### Study material
-----

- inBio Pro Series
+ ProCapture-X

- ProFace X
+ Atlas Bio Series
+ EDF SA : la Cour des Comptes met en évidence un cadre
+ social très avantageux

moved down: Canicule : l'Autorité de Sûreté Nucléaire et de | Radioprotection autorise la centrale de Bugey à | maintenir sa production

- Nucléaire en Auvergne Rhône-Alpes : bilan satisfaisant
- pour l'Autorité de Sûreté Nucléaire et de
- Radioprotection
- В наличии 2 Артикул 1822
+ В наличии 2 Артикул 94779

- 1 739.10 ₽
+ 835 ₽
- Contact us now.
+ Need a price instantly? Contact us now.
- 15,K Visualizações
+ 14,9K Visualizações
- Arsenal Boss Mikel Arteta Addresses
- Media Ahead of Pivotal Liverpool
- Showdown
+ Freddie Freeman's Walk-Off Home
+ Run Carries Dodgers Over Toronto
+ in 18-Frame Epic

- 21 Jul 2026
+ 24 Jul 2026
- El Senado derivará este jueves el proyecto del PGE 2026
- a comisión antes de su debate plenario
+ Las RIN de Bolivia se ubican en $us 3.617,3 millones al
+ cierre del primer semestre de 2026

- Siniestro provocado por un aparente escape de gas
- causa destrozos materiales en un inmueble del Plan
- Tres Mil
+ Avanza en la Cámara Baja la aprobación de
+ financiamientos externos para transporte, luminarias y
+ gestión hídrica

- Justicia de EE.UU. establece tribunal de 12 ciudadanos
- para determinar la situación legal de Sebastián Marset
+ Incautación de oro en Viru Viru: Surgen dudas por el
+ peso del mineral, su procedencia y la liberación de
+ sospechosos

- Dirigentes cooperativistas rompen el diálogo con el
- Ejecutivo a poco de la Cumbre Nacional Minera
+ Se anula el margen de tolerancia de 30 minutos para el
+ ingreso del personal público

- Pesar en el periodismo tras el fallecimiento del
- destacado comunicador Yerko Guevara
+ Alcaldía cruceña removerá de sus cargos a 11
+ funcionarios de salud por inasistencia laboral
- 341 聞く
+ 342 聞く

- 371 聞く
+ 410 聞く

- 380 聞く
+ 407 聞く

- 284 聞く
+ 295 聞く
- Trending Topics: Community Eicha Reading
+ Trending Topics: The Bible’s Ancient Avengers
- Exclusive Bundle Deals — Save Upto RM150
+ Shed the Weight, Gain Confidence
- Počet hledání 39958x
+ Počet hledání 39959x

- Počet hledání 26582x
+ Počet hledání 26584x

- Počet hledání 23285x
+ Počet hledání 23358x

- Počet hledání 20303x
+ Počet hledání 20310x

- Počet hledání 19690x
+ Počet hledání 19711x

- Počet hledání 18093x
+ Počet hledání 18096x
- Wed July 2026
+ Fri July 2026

-----

### Your instructions
Above are the records. Print exactly, and only, the lines from the line with "- 15,K Visualizações" to the line with "- causa destrozos", both inclusive.

### Answer space
- 15,K Visualizações
+ 14,9K Visualizações
- Arsenal Boss Mikel Arteta Addresses
- Media Ahead of Pivotal Liverpool
- Showdown
+ Freddie Freeman's Walk-Off Home
+ Run Carries Dodgers Over Toronto
+ in 18-Frame Epic

- 21 Jul 2026
+ 24 Jul 2026
- El Senado derivará este jueves el proyecto del PGE 2026
- a comisión antes de su debate plenario
+ Las RIN de Bolivia se ubican en $us 3.617,3 millones al
+ cierre del primer semestre de 2026

- Siniestro provocado por un aparente escape de gas
- causa destrozos materiales en un inmueble del Plan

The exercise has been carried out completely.